Max gruñó, movió una mano y Tavi sintió una presión en los oídos.

—Ya está —murmuró Max—. Así no nos puede oír.

Tavi asintió.

—Le has mentido —reconoció Max—. En su cara. ¿Cómo demonios lo has hecho?

—Práctica —respondió Tavi—. Mi tía Isana es una gran artífice del agua, así que tenía motivos suficientes para encontrar la manera desde que era un niño.

—No hay muchas personas que pueden hacer eso, Calderon. —Max hizo un gesto hacia el fuego—. ¿Cómo cuervos has hecho eso? ¿Te estás quedando conmigo?

Tavi sonrió. Entonces bajó la mano hacia los pantalones y sacó del bolsillo una lente circular de vidrio, y giró un poco la palma para mostrársela a Max.

—Un día bonito y soleado. Un viejo truco románico.

Max bajó la mirada hacia el vidrio y soltó una risita, antes de mover la cabeza.

—Cuervos. —Max se sonrojó y movió los hombros conteniendo una risotada—. Estaba atenta a tu enojo y no se dio cuenta. Pero en cualquier caso conseguiste encender el fuego. Nunca creerá que… —Dejó escapar la carcajada que le resultaba familiar a Tavi—. Vamos, Scipio —prosiguió—. Vamos a encontrar algo de comer antes de que caiga redondo.
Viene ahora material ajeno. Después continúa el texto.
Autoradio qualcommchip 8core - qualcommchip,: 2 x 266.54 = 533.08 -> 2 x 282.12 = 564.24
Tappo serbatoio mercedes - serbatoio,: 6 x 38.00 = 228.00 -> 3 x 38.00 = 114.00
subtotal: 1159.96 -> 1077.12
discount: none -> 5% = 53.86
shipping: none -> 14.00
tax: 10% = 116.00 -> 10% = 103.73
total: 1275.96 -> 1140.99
Tavi guardó el vidrio y gruñó.

—Para mí será la última comida. Gracus me va tener metido hasta las rodillas en las letrinas en cuanto descubra que ya no estoy cuidando de ti.

—Así es la estupenda vida de los oficiales —comentó Max y se giró con la intención de dirigirse al comedor, pero le falló el equilibrio.
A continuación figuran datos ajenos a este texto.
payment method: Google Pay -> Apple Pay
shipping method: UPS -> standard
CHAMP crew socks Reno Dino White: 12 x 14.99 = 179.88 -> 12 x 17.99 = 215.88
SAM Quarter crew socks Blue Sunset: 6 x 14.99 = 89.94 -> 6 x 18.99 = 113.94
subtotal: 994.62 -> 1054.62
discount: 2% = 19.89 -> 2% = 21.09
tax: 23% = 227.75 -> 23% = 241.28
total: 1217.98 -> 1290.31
Tavi se precipitó sobre su amigo y lo ayudó.

—Caramba. Tranquilo, Max. Has estado muy cerca.

—No me pasará nada —jadeó Max. Entonces movió la cabeza, recuperó el equilibrio y reemprendió la marcha—. No me pasará nada.

—No te pasará nada —repitió Tavi con un asentimiento. Al cabo de un rato, añadió—: No es la persona más lista del mundo, Max. Se la puede vencer.
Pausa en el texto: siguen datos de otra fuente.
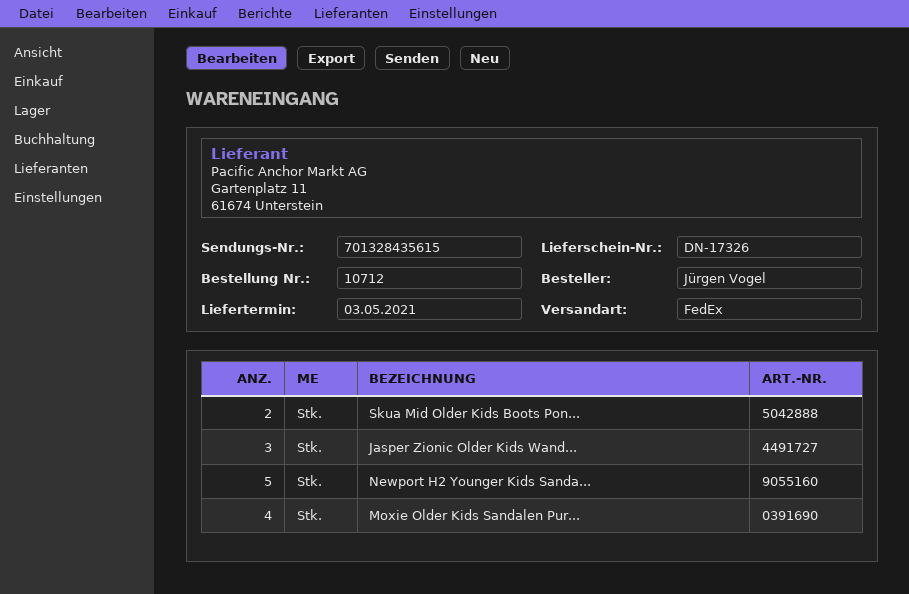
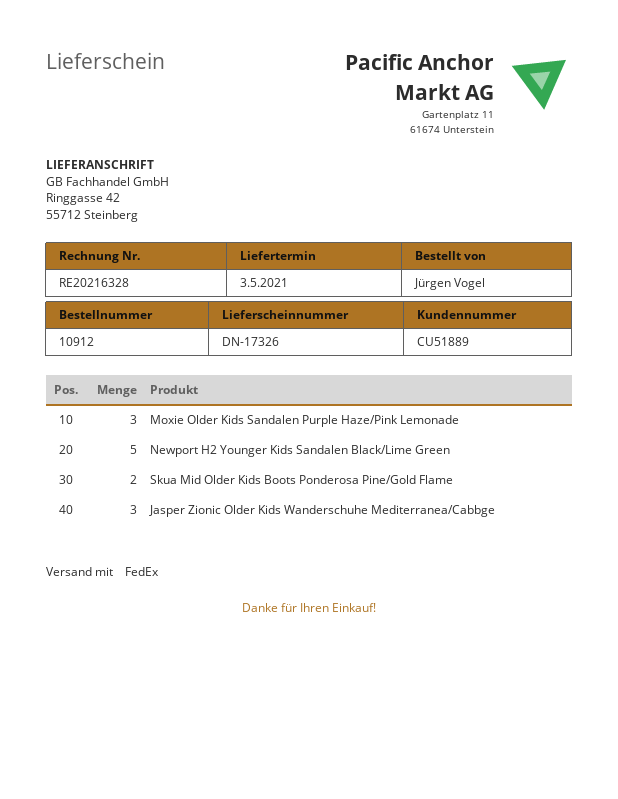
order number: 10712 -> 10912
Moxie Older Kids Sandalen Pur...: 4 -> 3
Max miró a Tavi de reojo con la cabeza ladeada y estudiándolo con detenimiento.

—Bueno, cuervos —dijo por fin—. Si tú puedes hacerlo, ¿qué dificultad puede tener?

—Tengo que dejar de animarte —suspiró Tavi—. Pero te estaré cubriendo las espaldas. Algo se nos ocurrirá.

Avanzaron unos pasos más, y Max dijo, en voz baja:

—O es posible que nos mate a los dos.

Tavi bufó.

—Ya me encargaré yo de ella si tú no estás dispuesto.

Las cejas de Max se alzaron con brusquedad. Entonces movió la cabeza y golpeó suavemente con los puños el peto de la armadura de Tavi, que hizo resonar el acero con un sonido agradable.

—No conseguirás que me lo pierda.

—Desde luego que ni lo voy a intentar —reconoció Tavi—. Vamos a comer.

Caminó al lado de su amigo, alerta por si volvía a perder el equilibrio.

Tavi sintió un escalofrío y por el rabillo del ojo vio cómo lady Antillus los veía cruzar el campo, aunque no los miró abiertamente en ningún momento. Se trataba de la mirada firme, tranquila y cautelosa de una gata hambrienta, pero pudo sentir que sus ojos oscuros y calculadores eran todos para él, en lugar de para Maximus.